YOUR INSTRUCTIONS — For the entries below, return every line from the top through the line with "html: <h2>三、部门收支总体情况</h2> ->" exactly as it stands, omitting pictures.

MATERIAL FOR THIS TASK —

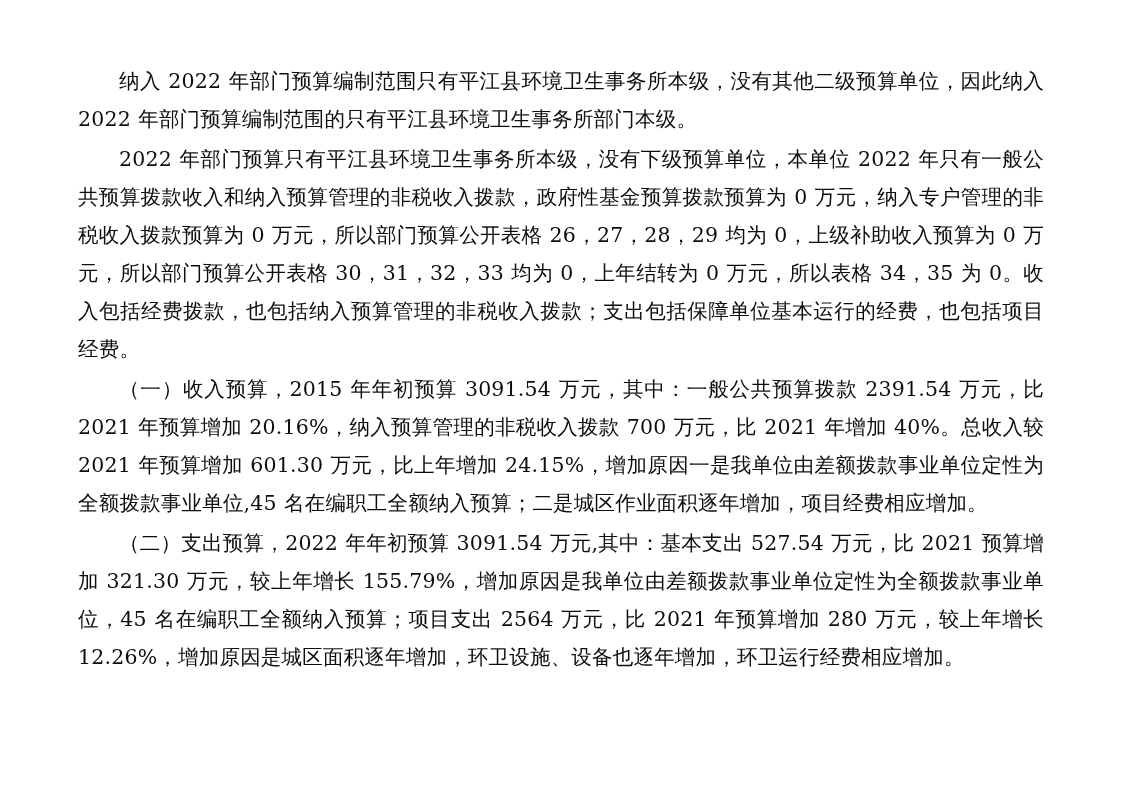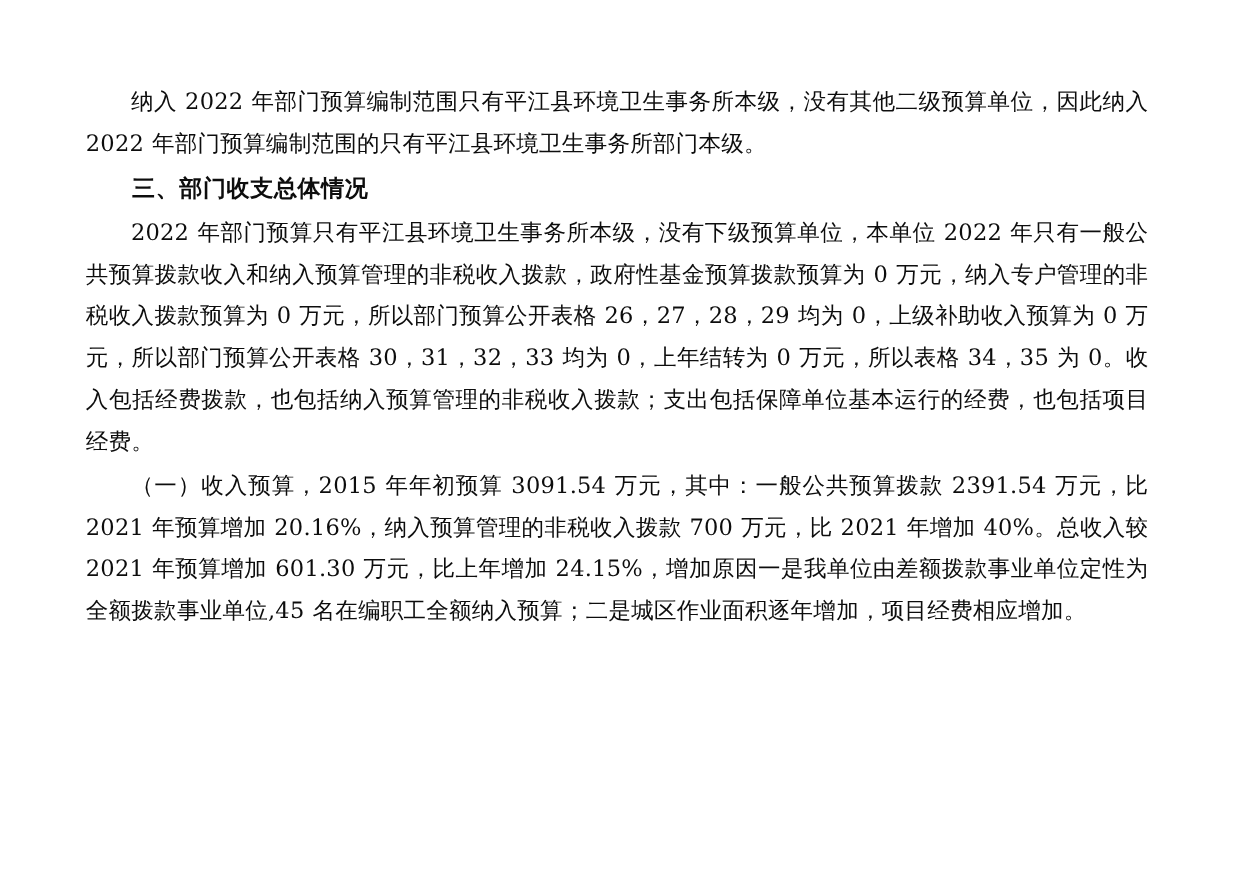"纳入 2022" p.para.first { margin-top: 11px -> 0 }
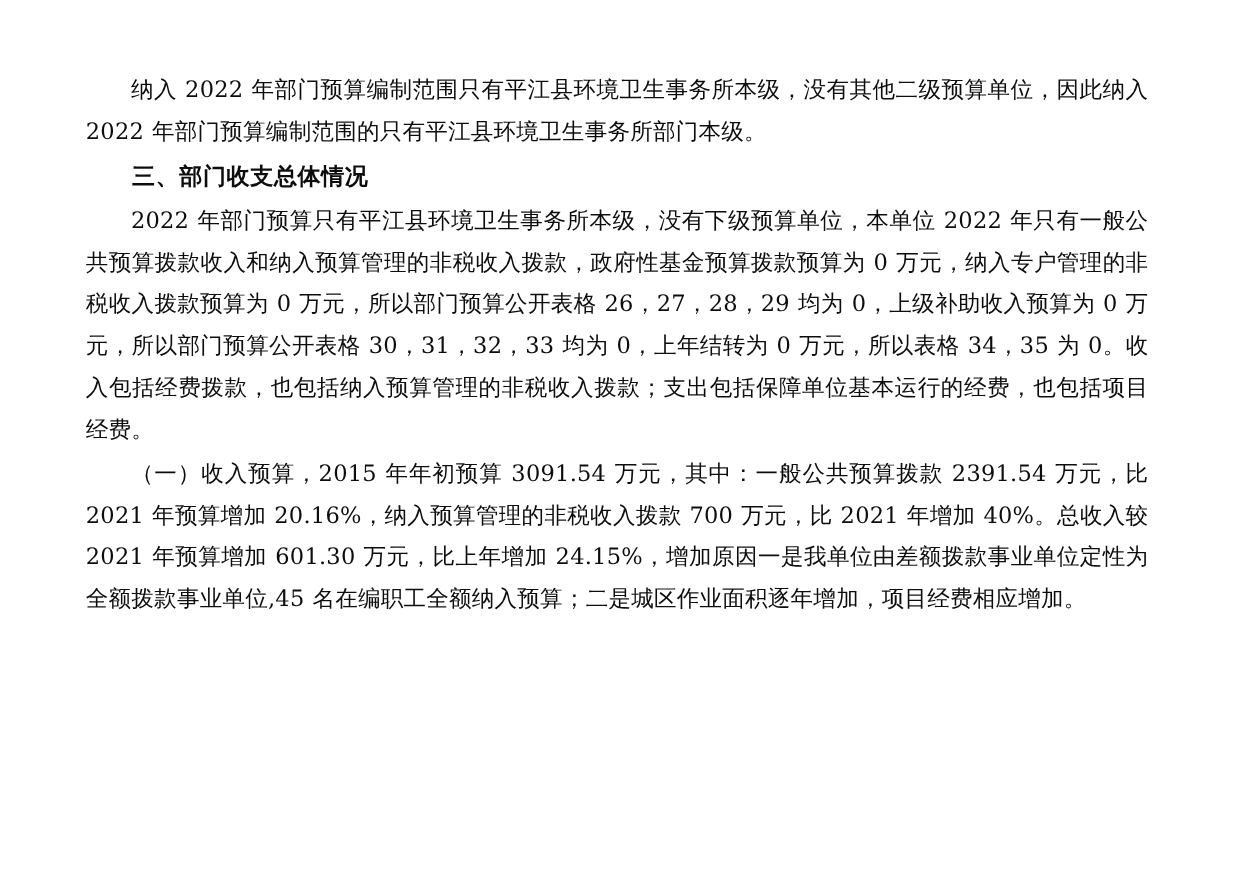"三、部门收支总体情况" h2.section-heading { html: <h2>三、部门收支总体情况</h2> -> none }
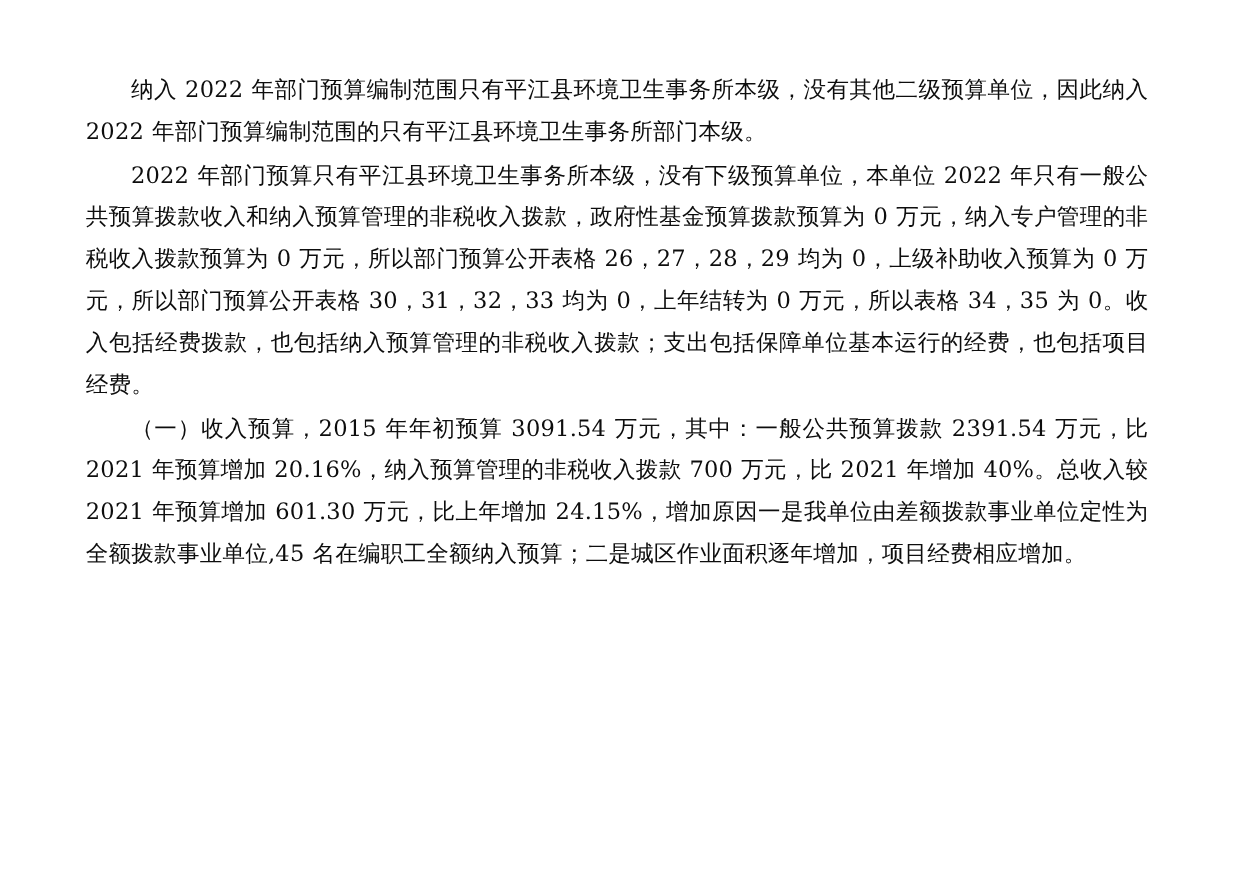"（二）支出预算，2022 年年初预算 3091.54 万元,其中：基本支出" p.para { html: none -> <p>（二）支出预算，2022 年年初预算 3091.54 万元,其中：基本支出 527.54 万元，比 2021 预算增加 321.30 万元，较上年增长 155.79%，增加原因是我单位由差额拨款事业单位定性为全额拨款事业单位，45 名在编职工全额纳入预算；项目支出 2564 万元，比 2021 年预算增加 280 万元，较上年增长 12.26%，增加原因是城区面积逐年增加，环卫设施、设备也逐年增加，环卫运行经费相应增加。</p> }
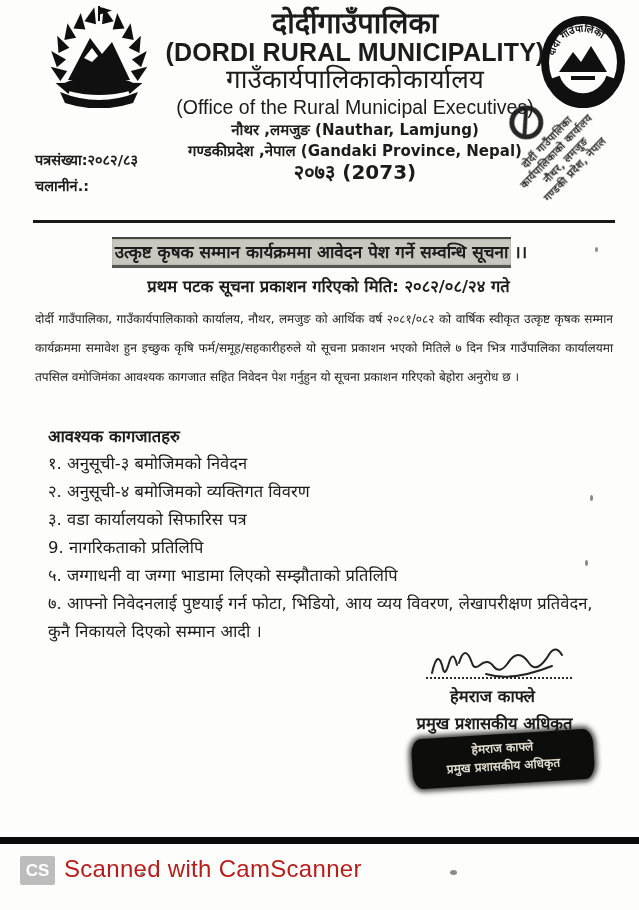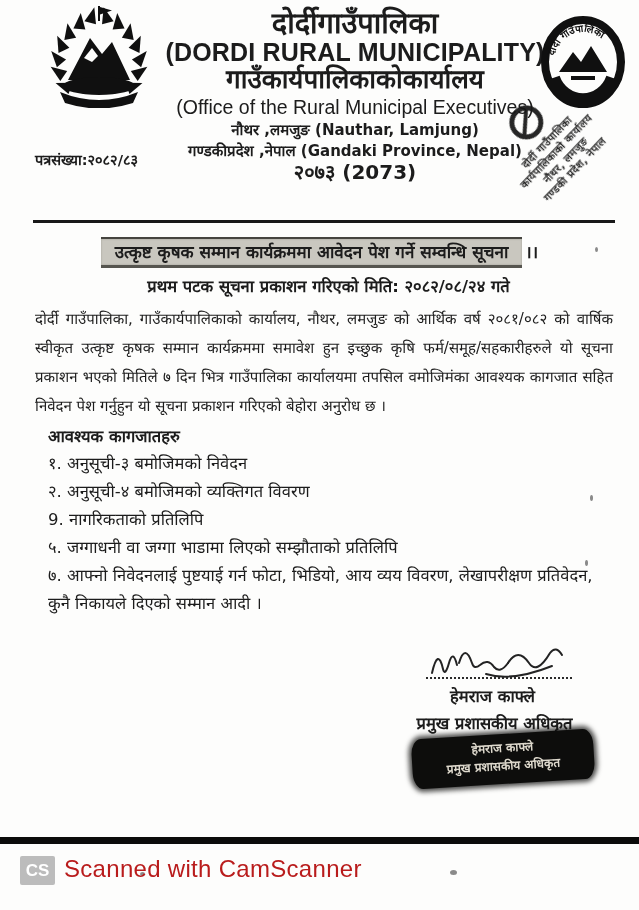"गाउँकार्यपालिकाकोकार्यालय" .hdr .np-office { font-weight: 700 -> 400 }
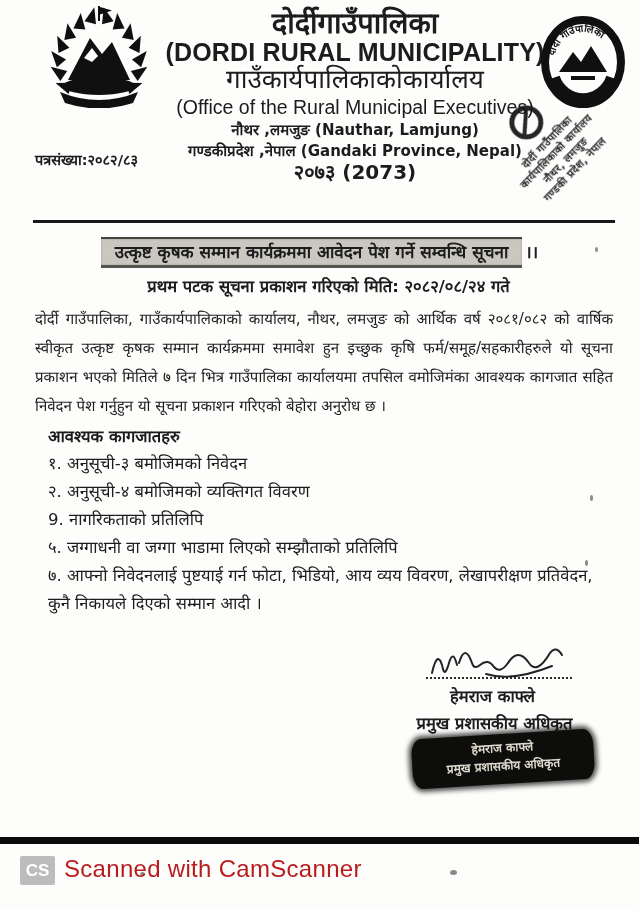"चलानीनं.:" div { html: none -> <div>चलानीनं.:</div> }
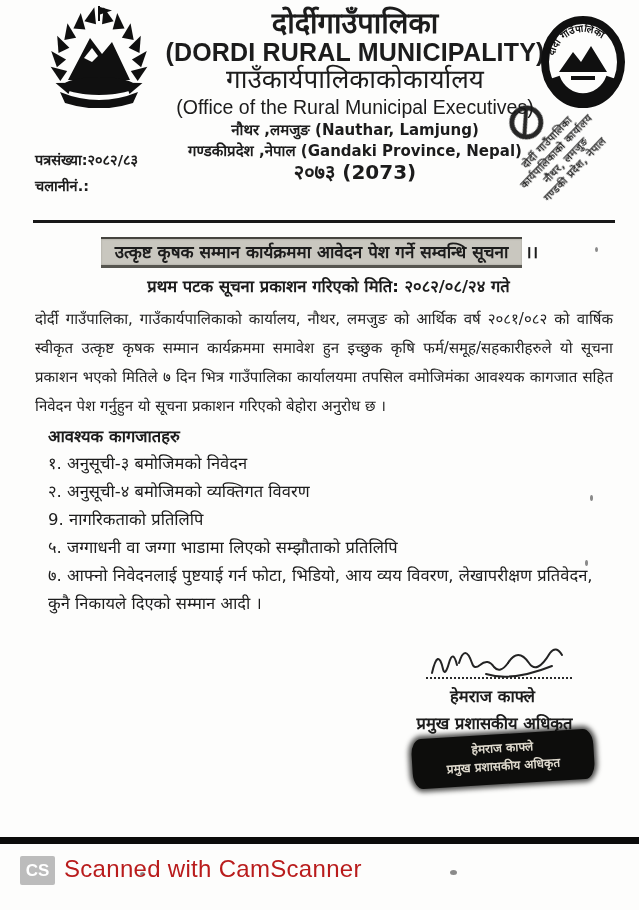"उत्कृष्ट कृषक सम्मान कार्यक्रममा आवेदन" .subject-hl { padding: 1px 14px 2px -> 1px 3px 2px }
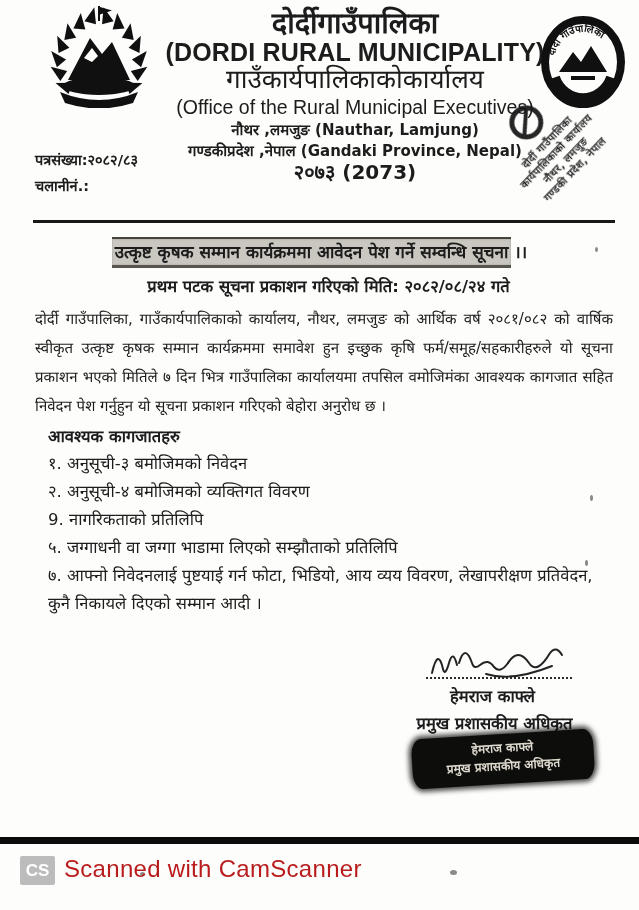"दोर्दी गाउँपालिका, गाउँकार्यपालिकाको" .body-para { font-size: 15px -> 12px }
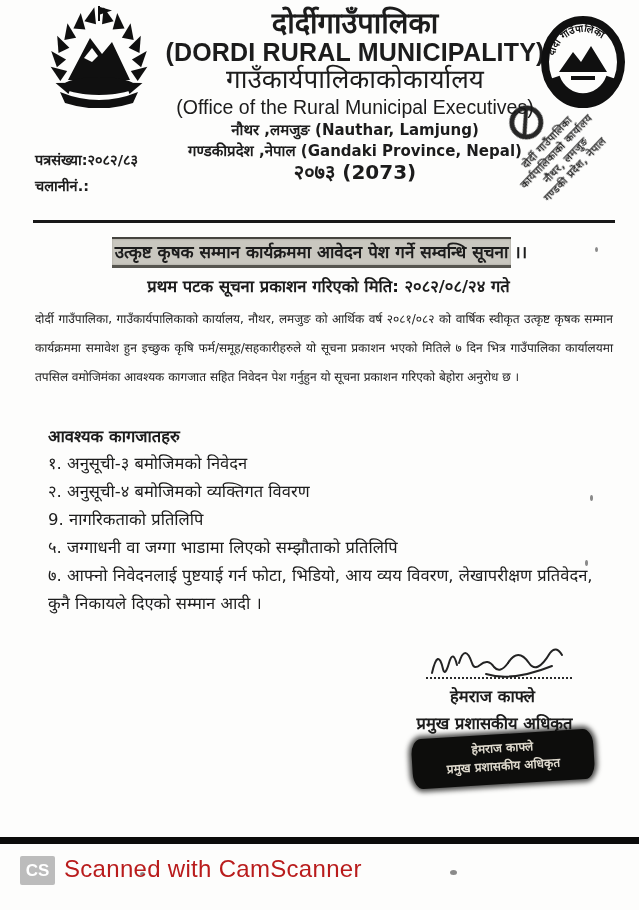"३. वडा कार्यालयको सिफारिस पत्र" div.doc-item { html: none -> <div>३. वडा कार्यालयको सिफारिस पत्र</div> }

SOLUTION TO THIS TASK —
"纳入 2022" p.para.first { margin-top: 11px -> 0 }
"三、部门收支总体情况" h2.section-heading { html: <h2>三、部门收支总体情况</h2> -> none }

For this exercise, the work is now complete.